Requirement: Pick out each line of the records in which the word "喜好什么" appears.

--- START ---

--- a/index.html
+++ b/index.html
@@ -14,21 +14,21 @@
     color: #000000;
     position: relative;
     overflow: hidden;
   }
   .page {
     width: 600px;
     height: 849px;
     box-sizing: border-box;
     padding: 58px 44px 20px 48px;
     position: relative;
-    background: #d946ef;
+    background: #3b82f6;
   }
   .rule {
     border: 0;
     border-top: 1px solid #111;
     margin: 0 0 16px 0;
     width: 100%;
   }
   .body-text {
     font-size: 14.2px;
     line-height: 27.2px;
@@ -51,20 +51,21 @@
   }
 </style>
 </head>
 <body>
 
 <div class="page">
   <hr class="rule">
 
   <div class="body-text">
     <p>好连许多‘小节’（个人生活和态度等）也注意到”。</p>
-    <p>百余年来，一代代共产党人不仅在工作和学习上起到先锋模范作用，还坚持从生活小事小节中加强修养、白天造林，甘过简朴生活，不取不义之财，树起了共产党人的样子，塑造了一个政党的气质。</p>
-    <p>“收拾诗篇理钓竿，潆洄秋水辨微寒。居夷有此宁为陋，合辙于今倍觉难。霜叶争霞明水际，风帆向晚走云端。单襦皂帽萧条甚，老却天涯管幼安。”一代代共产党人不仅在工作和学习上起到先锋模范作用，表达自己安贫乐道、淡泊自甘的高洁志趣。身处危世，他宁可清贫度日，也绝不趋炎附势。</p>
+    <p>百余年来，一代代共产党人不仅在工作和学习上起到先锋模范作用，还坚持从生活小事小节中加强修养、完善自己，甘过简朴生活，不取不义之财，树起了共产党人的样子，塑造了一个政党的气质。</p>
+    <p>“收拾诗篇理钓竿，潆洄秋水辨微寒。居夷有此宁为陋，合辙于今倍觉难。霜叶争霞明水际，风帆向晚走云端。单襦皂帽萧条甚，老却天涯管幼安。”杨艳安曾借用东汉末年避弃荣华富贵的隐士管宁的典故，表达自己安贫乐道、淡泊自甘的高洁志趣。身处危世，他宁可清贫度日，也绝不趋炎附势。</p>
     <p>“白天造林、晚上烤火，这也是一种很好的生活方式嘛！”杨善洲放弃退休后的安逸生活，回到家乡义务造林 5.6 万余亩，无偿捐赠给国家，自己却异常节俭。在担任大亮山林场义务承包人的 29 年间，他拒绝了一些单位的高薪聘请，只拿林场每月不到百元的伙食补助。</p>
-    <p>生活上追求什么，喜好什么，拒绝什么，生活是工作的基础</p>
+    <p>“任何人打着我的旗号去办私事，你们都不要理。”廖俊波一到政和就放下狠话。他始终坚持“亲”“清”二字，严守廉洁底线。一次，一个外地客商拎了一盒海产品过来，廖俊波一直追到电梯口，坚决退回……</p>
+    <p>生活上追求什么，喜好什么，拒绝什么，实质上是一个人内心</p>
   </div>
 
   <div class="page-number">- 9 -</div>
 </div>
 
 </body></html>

--- END ---

Exercise response:
-    <p>生活上追求什么，喜好什么，拒绝什么，生活是工作的基础</p>
+    <p>生活上追求什么，喜好什么，拒绝什么，实质上是一个人内心</p>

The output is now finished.